*** Begin section ***

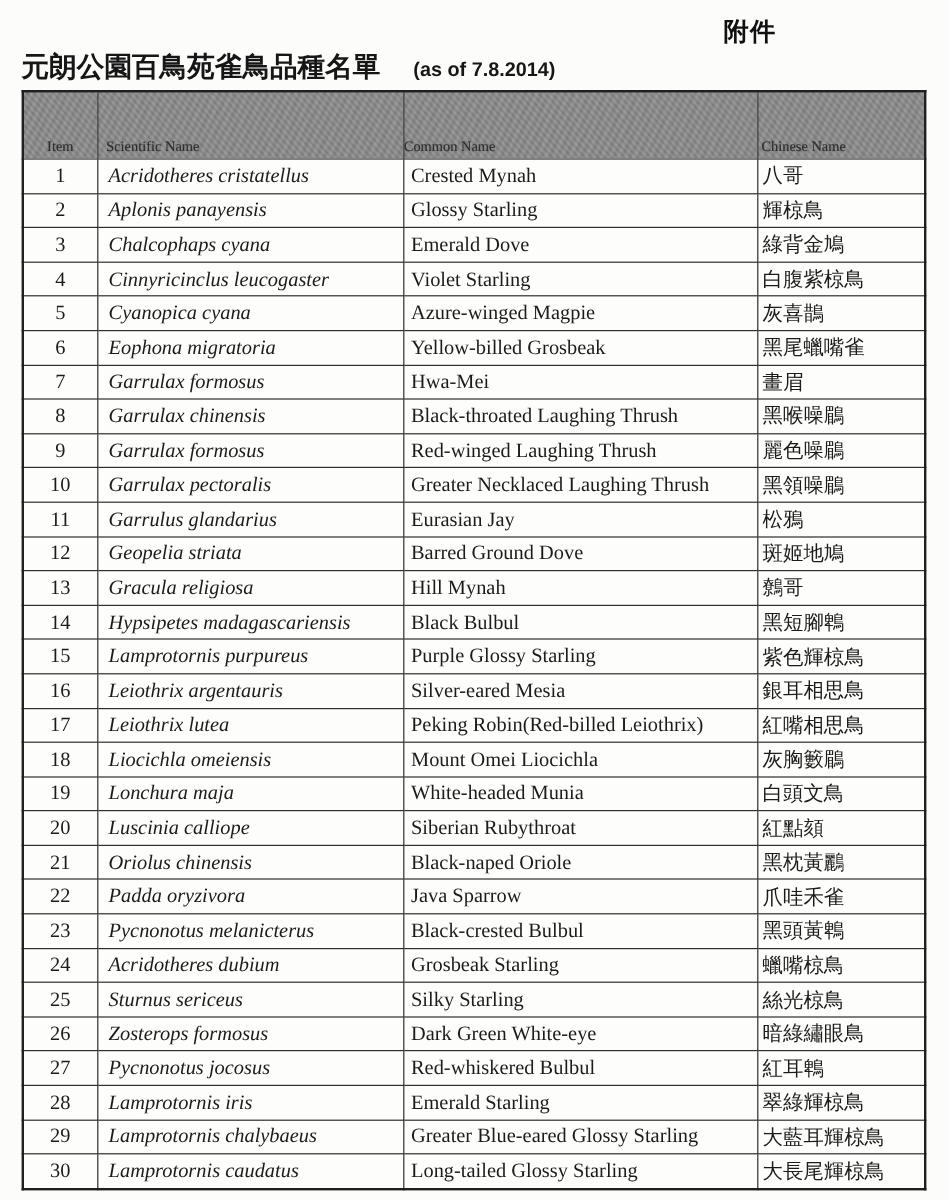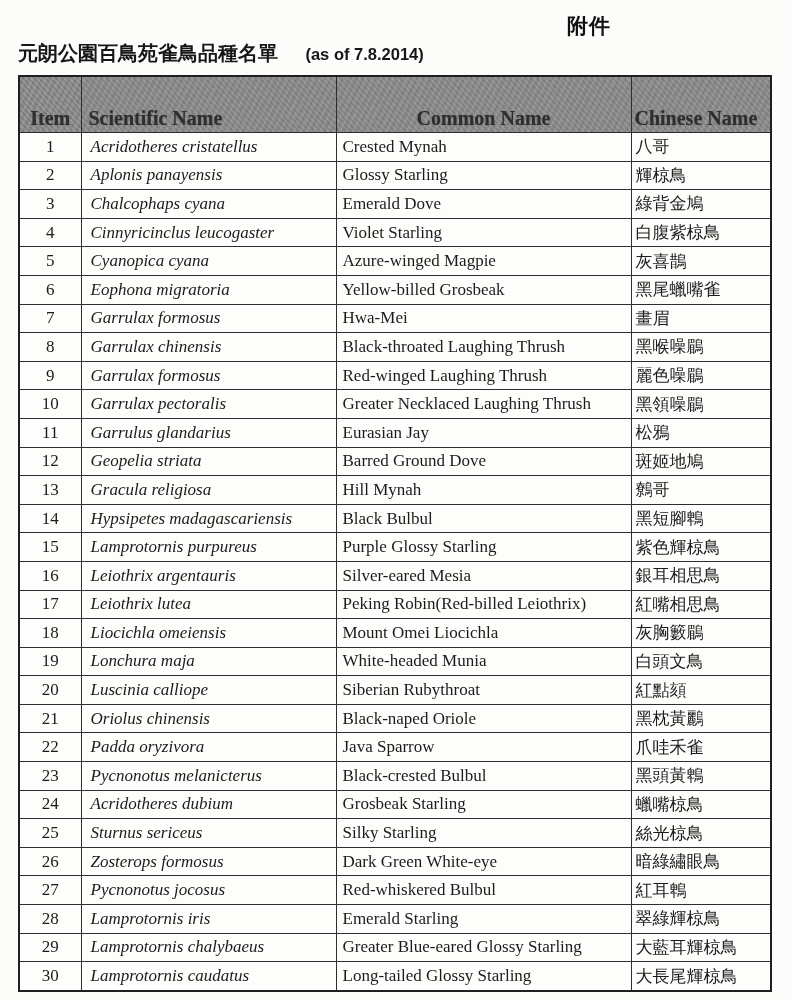--- a/index.html
+++ b/index.html
@@ -3,34 +3,34 @@
 <meta charset="utf-8">
 <style>
   html,body{margin:0;padding:0;}
   body{
     width:792px;height:1000px;
     background:#fcfcfa;
     font-family:"Liberation Serif", serif;
     color:#1b1b1b;
     overflow:hidden;
   }
-  .page{position:relative;width:628px;height:1000px;}
+  .page{position:relative;width:628px;height:1000px;padding-left:36px;}
 
   .attachment{
     position:absolute;top:12px;right:17px;
     font-size:21px;font-weight:bold;letter-spacing:1px;
     color:#111;
   }
   .doc-title{
     position:absolute;left:18px;top:40px;
     font-family:"Liberation Sans", sans-serif;
     font-weight:bold;color:#161616;
     white-space:nowrap;
   }
-  .doc-title .cn{font-size:20px;}
+  .doc-title .cn{font-size:23px;}
   .doc-title .en{font-size:16.5px;margin-left:23px;}
 
   table.bird-table{
     position:absolute;left:18px;top:75px;
     width:752px;
     border-collapse:collapse;
     table-layout:fixed;
     background:#fdfdfb;
   }
   .bird-table th,.bird-table td{
@@ -40,28 +40,28 @@
   .bird-table{border:2px solid #1f1f1f;}
 
   thead th{
     height:53px;
     vertical-align:bottom;
     background-color:#8b8b8b;
     background-image:
       repeating-linear-gradient(47deg, rgba(255,255,255,0.07) 0 2px, rgba(0,0,0,0.06) 2px 4px),
       repeating-linear-gradient(-63deg, rgba(255,255,255,0.05) 0 3px, rgba(0,0,0,0.05) 3px 6px);
     color:#2e2e2e;
-    font-weight:bold;
-    font-size:20px;
+    font-weight:normal;
+    font-size:12px;
     padding:0 0 2px 0;
     text-shadow:0 0 1px rgba(0,0,0,0.35);
   }
   th.h-item{text-align:center;}
   th.h-sci{text-align:left;padding-left:7px;}
-  th.h-common{text-align:center;}
+  th.h-common{text-align:left;}
   th.h-cn{text-align:left;padding-left:3px;}
 
   tbody td{
     height:27.6px;
     font-size:17px;
     vertical-align:middle;
     padding:0 3px;
   }
   col.c-item{width:62px;}
   col.c-sci{width:255px;}

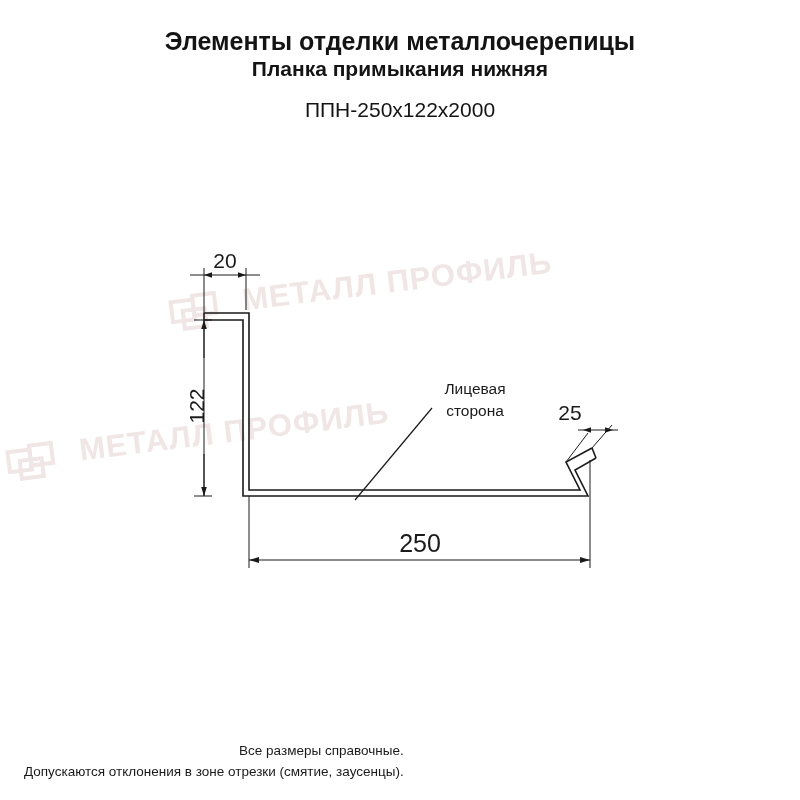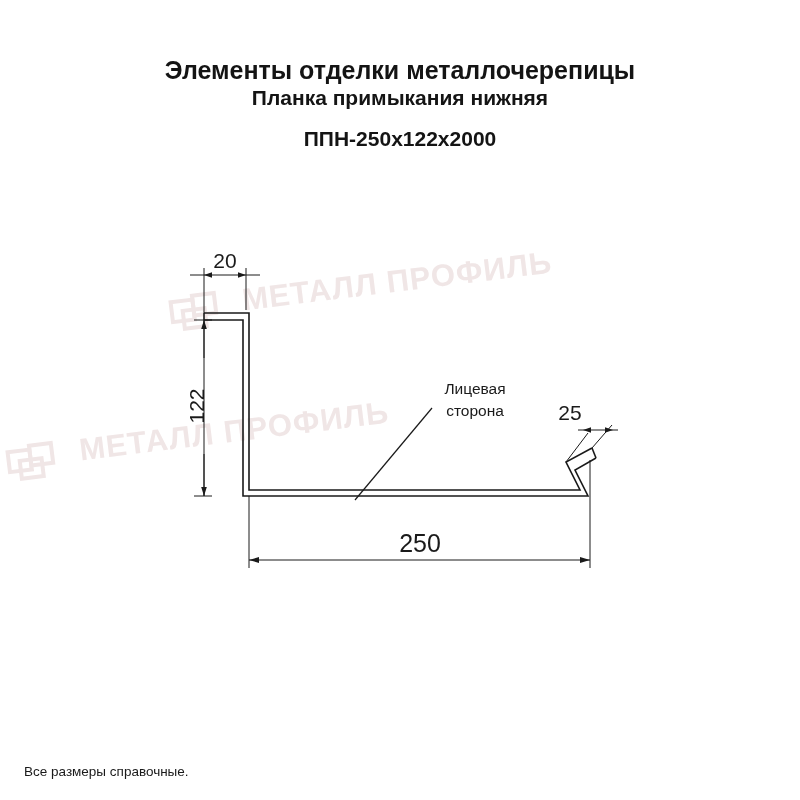--- a/index.html
+++ b/index.html
@@ -25,31 +25,30 @@
     left: 0;
     width: 800px;
     text-align: center;
   }
   .title-main {
     font-size: 25px;
     font-weight: bold;
     letter-spacing: 0px;
     color: #141414;
     line-height: 30px;
-    margin-top: 29px;
   }
   .title-sub {
     font-size: 21px;
     font-weight: bold;
     color: #141414;
     line-height: 26px;
   }
   .title-code {
     font-size: 21px;
-    font-weight: bold;
+    font-weight: normal;
     color: #141414;
     margin-top: 15px;
     line-height: 26px;
   }
   .drawing {
     position: absolute;
     top: 190px;
     left: 0;
     width: 668px;
     height: 430px;
@@ -196,15 +195,16 @@
         <path d="M 249 370 L 259 367 L 259 373 Z" fill="#1a1a1a" stroke="none"></path>
         <path d="M 590 370 L 580 367 L 580 373 Z" fill="#1a1a1a" stroke="none"></path>
       </g>
       <text x="420" y="362" text-anchor="middle" font-size="25">250</text>
 
     </svg>
   </div>
 
   <div class="footer">
     <div>Все размеры справочные.</div>
+    <div>Допускаются отклонения в зоне отрезки (смятие, заусенцы).</div>
   </div>
 
 </div>
 
 </body></html>

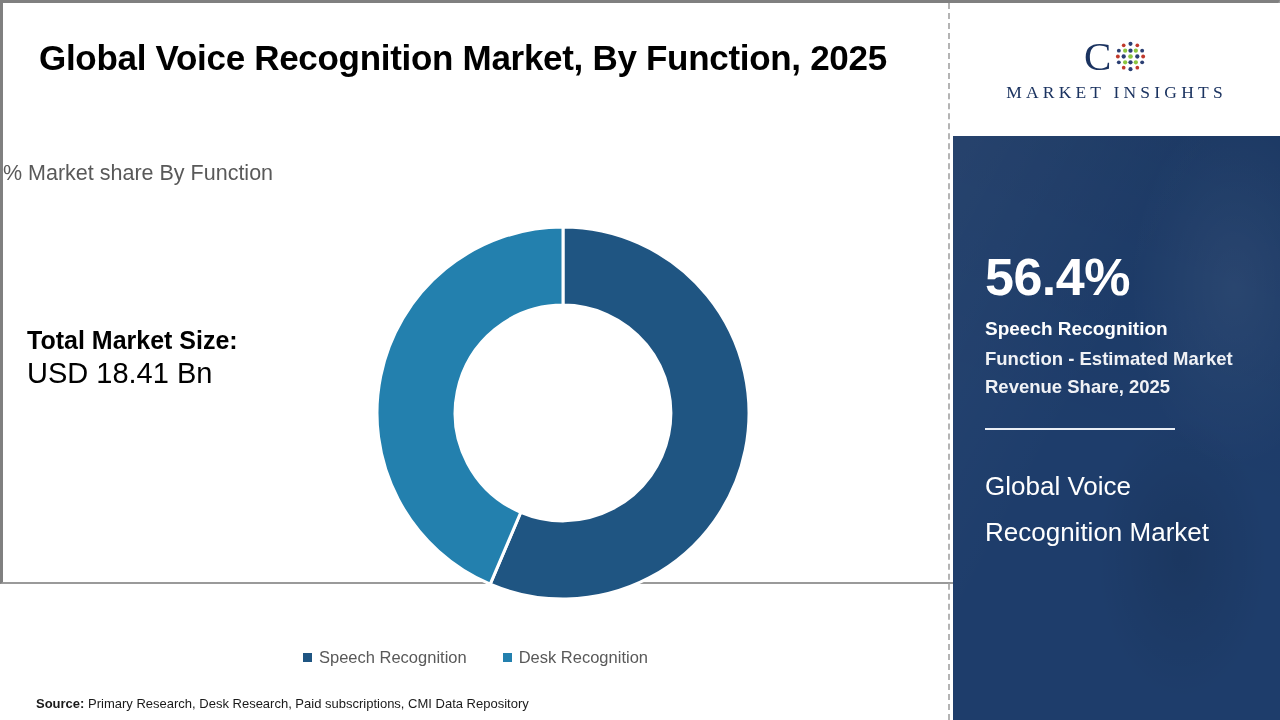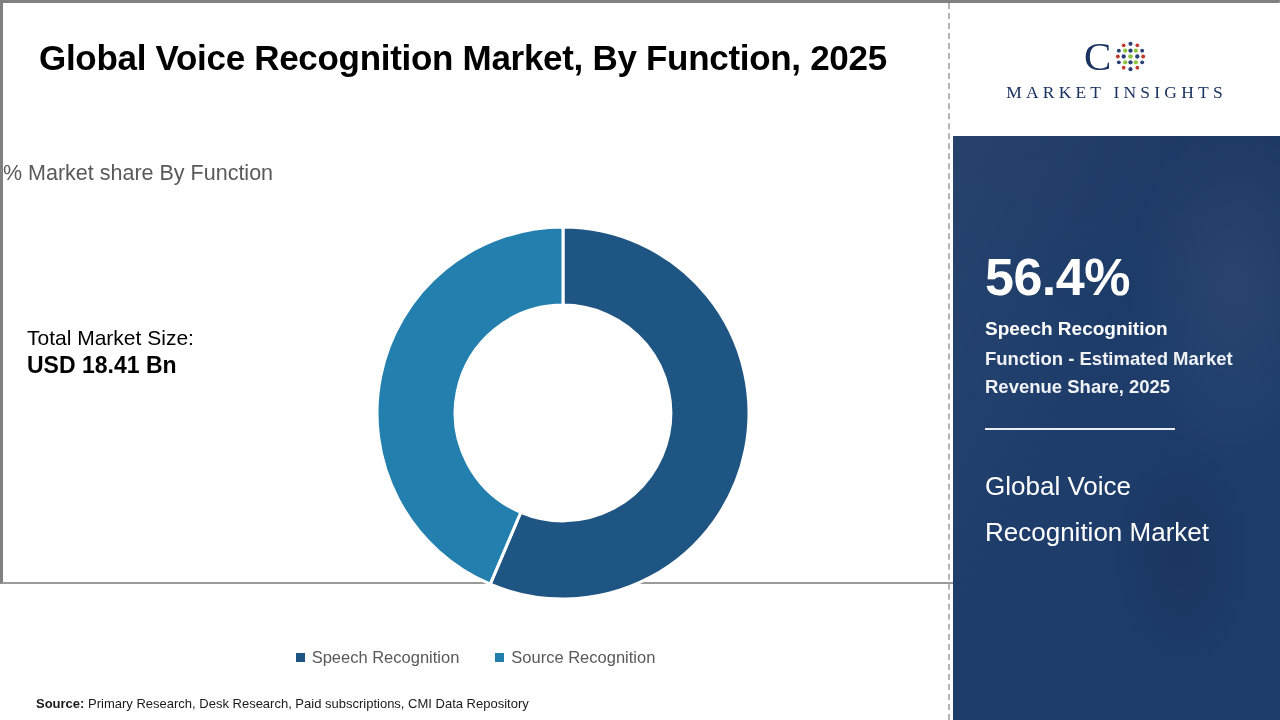--- a/index.html
+++ b/index.html
@@ -47,29 +47,29 @@
     color:#595959;
     font-weight:normal;
   }
 
   .market-size {
     position:absolute;
     left:24px; top:322px;
     color:#000000;
   }
   .market-size .ms-label {
-    font-size:21px;
+    font-size:25px;
+    line-height:1.22;
+    font-weight:bold;
+    white-space:nowrap;
+  }
+  .market-size .ms-value {
+    font-size:29px;
     line-height:1.22;
     font-weight:normal;
-    white-space:nowrap;
-  }
-  .market-size .ms-value {
-    font-size:23px;
-    line-height:1.22;
-    font-weight:bold;
     white-space:nowrap;
   }
 
   
   .donut-wrap {
     position:absolute;
     left:374px; top:224px;
     width:372px; height:372px;
   }
   .donut-wrap svg { display:block; }
@@ -238,21 +238,21 @@
       <span class="slice-label b">56.4%</span>
     </div>
 
     <div class="legend">
       <div class="legend-item">
         <span class="legend-swatch" id="sw-0" style="background: rgb(31, 85, 130);"></span>
         <span class="legend-text">Speech Recognition</span>
       </div>
       <div class="legend-item">
         <span class="legend-swatch" id="sw-1" style="background: rgb(35, 128, 174);"></span>
-        <span class="legend-text">Source Recognition</span>
+        <span class="legend-text">Desk Recognition</span>
       </div>
     </div>
 
     <div class="source-line">
       <b>Source:</b>
       <span>Primary Research, Desk Research, Paid subscriptions, CMI Data Repository</span>
     </div>
   </div>
 
   <div class="dashed-divider"></div>

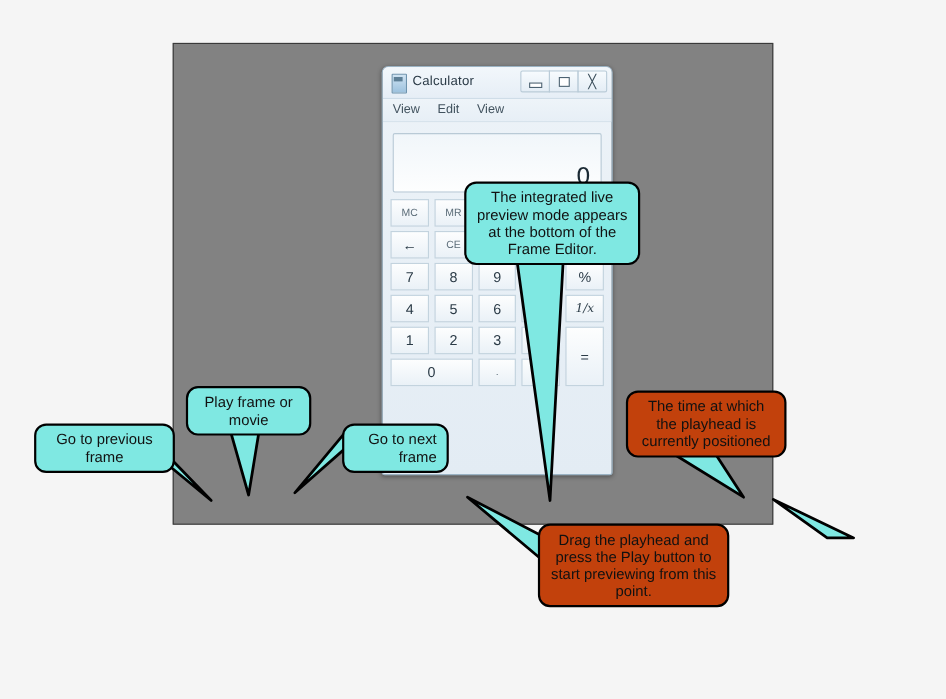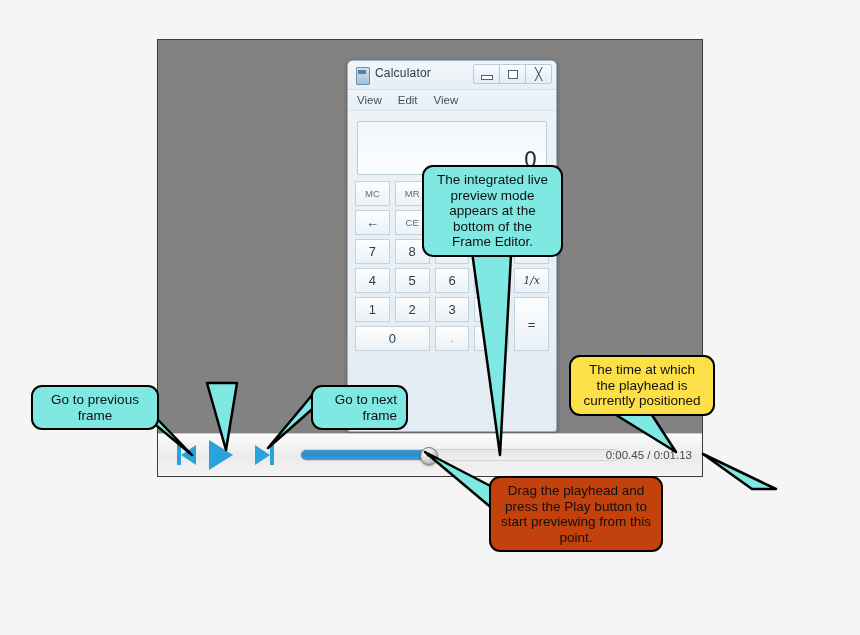--- a/index.html
+++ b/index.html
@@ -223,59 +223,38 @@
       <div class="key">3</div>
       <div class="key">-</div>
       <div class="key" style="grid-row:span 2;height:54px;">=</div>
 
       <div class="key wide">0</div>
       <div class="key sm">.</div>
       <div class="key">+</div>
     </div>
   </div>
 
-  <div class="player">
-    <div class="tbtn prev">
-      <div class="prev-in">
-        <span class="bar-v" style="background: rgb(41, 163, 220);"></span>
-          <span class="tri-l" style="border-right-color: rgb(41, 163, 220);"></span>
-      </div>
-    </div>
-    <div class="tbtn play">
-      <div class="tri-r" style="border-left-color: rgb(41, 163, 220);"></div>
-    </div>
-    <div class="tbtn next">
-      <div class="next-in">
-        <span class="tri-r2" style="border-left-color: rgb(41, 163, 220);"></span>
-          <span class="bar-v" style="background: rgb(41, 163, 220);"></span>
-      </div>
-    </div>
-    <div class="slider">
-      <div class="slider-fill" style="width: 40%;"></div>
-      <div class="playhead" style="left: 40%;"></div>
-    </div>
-    <div class="timecode">0:00.45 / 0:01.13</div>
-  </div>
 
   <svg class="tails" viewBox="0 0 860 635">
 
     <polygon points="134,395 192,455 140,412" fill="#7fe8e2" stroke="#000" stroke-width="2.5" stroke-linejoin="round"></polygon>
 
     <polygon points="207,383 226,450 237,383" fill="#7fe8e2" stroke="#000" stroke-width="2.5" stroke-linejoin="round"></polygon>
 
     <polygon points="318,388 268,448 318,404" fill="#7fe8e2" stroke="#000" stroke-width="2.5" stroke-linejoin="round"></polygon>
 
     <polygon points="470,237 500,455 512,237" fill="#7fe8e2" stroke="#000" stroke-width="2.5" stroke-linejoin="round"></polygon>
 
     <polygon points="608,410 676,452 650,412" fill="#7fe8e2" stroke="#000" stroke-width="2.5" stroke-linejoin="round"></polygon>
 
     <polygon points="502,492 425,452 500,515" fill="#7fe8e2" stroke="#000" stroke-width="2.5" stroke-linejoin="round"></polygon>
 
     <polygon points="752,489 703,454 776,489" fill="#7fe8e2" stroke="#000" stroke-width="2.5" stroke-linejoin="round"></polygon>
   </svg>
 
   <div class="callout" style="left: 31px; top: 385px; width: 128px; background: rgb(127, 232, 226); border-color: rgb(0, 0, 0);">Go to previous frame</div>
+  <div class="callout" style="left: 169px; top: 351px; width: 114px; background: rgb(127, 232, 226); border-color: rgb(0, 0, 0);">Play frame or movie</div>
   <div class="callout" style="left: 311px; top: 385px; width: 97px; background: rgb(127, 232, 226); border-color: rgb(0, 0, 0); text-align: right;">Go to next frame</div>
-  <div class="callout" style="left: 422px; top: 165px; width: 141px; background: rgb(127, 232, 226); border-color: rgb(0, 0, 0);">The integrated live preview mode appears at the bottom of the Frame Editor.</div>
-  <div class="callout" style="left: 569px; top: 355px; width: 146px; background: #fde047; border-color: rgb(0, 0, 0);">The time at which the playhead is currently positioned</div>
+  <div class="callout" style="left: 422px; top: 165px; width: 160px; background: rgb(127, 232, 226); border-color: rgb(0, 0, 0);">The integrated live preview mode appears at the bottom of the Frame Editor.</div>
+  <div class="callout" style="left: 569px; top: 355px; width: 146px; background: #c2410c; border-color: rgb(0, 0, 0);">The time at which the playhead is currently positioned</div>
   <div class="callout" style="left: 489px; top: 476px; width: 174px; background: #c2410c; border-color: rgb(0, 0, 0);">Drag the playhead and press the Play button to start previewing from this point.</div>
 
 </div>
 
 </body></html>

*** End section ***

The expected answer is one number: how many lines above contain "bottom".

3